In [ ]:

    
%%HTML
<style>
.container { width:100% }
</style>

Linear Regression with SciKit-Learn

In this notebook we need both sklearn and pandas. These can be installed using the following commands:

conda install scikit-learn
conda install pandas

We import the module pandas.
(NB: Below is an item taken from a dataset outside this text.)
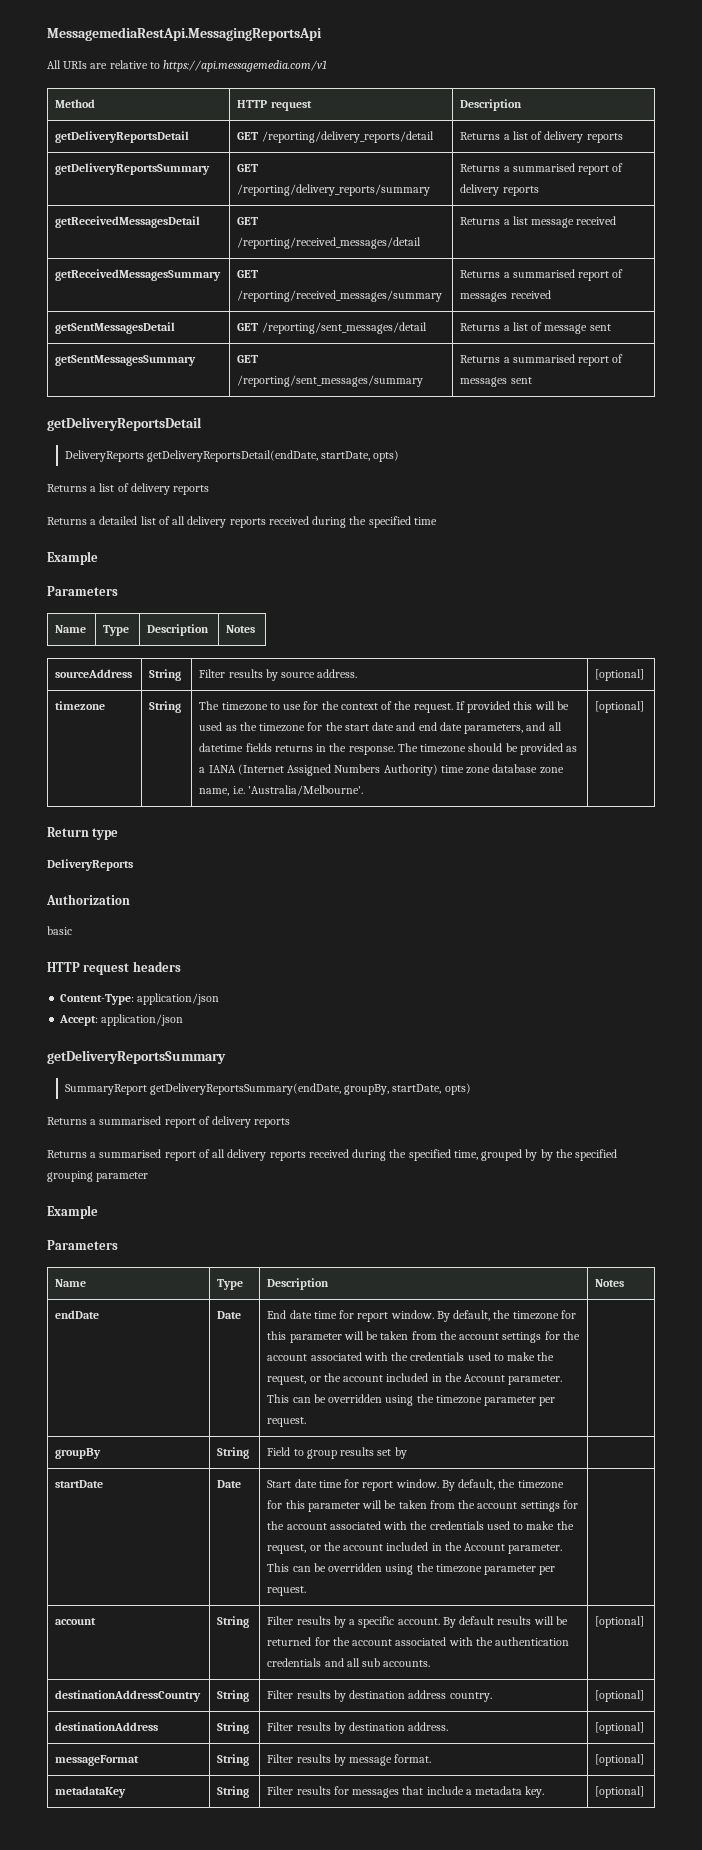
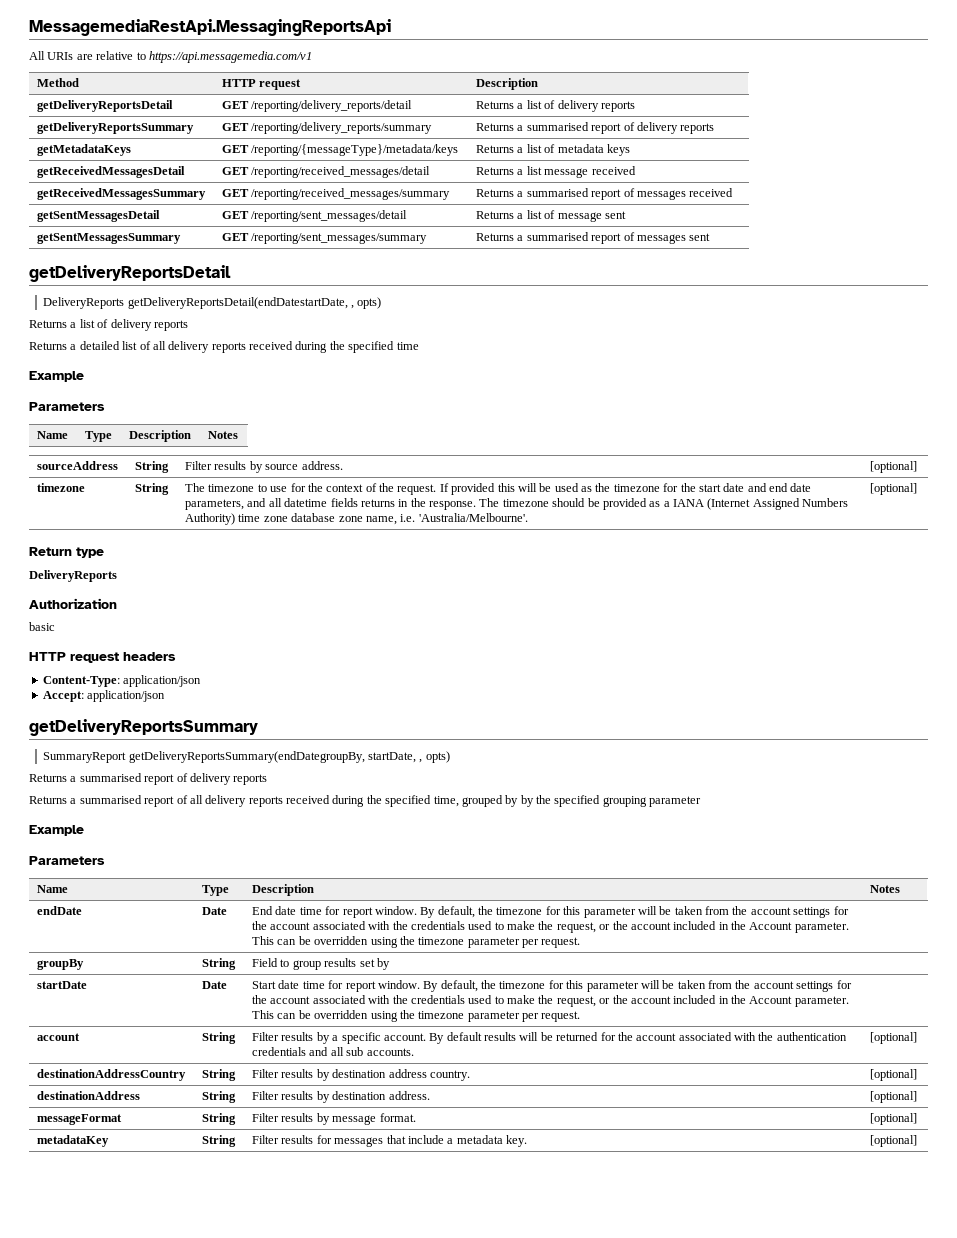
(539, 191) none -> [37,144,132,156] [222,144,459,156] [476,144,630,156] // getMetadataKeys | GET /reporting/{messageType}/metadata/keys | Returns a list of metadata keys
[146,450,371,462] getDeliveryReportsDetail(endDate, startDate, -> [127,297,355,309] getDeliveryReportsDetail(endDatestartDate, ,
[149,1083,442,1095] getDeliveryReportsSummary(endDate, groupBy, startDate, -> [128,751,423,763] getDeliveryReportsSummary(endDategroupBy, startDate, ,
This module implements so called data frames and is more convenient than the module csv when reading a csv file.



In [ ]:

    
import pandas as pd

The data we want to read is contained in the csv file 'cars.csv'.



In [ ]:

    
cars = pd.read_csv('cars.csv')
cars.head()

We want to convert the columns containing mpg into one NumP arry, while the remaining numerical attributes should be collected into a feature matrix.



In [ ]:

    
import numpy as np



In [ ]:

    
X = np.array(cars[['cyl', 'displacement', 'hp', 'weight', 'acc', 'year']])
Y = np.array(cars['mpg'])

Let us inspect the first five rows of the matrix X.



In [ ]:

    
X[:5]

Since miles per gallon is in a reciprocal relation to the fuel consumption, we convert Y to its inverse.



In [ ]:

    
Y = 1 / Y

We import the linear_modelfrom SciKit-Learn:



In [ ]:

    
import sklearn.linear_model as lm

We create a linear model.



In [ ]:

    
M = lm.LinearRegression()

We train this model using the data we have.



In [ ]:

    
M.fit(X, Y)

The model M represents a linear relationship between the dependent variable $1/\texttt{mpg}$ and the independent variables $\texttt{cyl}$, $\texttt{displacement}$, $\texttt{hp}$, $\texttt{weight}$, $\texttt{acc}$, and $\texttt{year}$ of the form $$\displaystyle \frac{1}{\texttt{mpg}} = \vartheta_0 + \vartheta_1 \cdot \texttt{cyl}

          + \vartheta_2 \cdot \texttt{displacement} 
          + \vartheta_3 \cdot \texttt{hp}
          + \vartheta_4 \cdot \texttt{weight}
          + \vartheta_5 \cdot \texttt{acc}
          + \vartheta_6 \cdot \texttt{year}

$$ We proceed to extract the coefficients $\vartheta_i$ for $i\in{1,\cdots,6}$.



In [ ]:

    
ϑ0 = M.intercept_
ϑ0



In [ ]:

    
ϑ1, ϑ2, ϑ3, ϑ4, ϑ5, ϑ6 = M.coef_
ϑ1, ϑ2, ϑ3, ϑ4, ϑ5, ϑ6

Let us check how much of the variance is explained by our model.



In [ ]:

    
R2 = M.score(X, Y)
R2

The linear model explains $88\%$ of the variation of the fuel efficiency. In order to derive a better model, we would need both the reference area of the car and the drag coefficient.



In [ ]: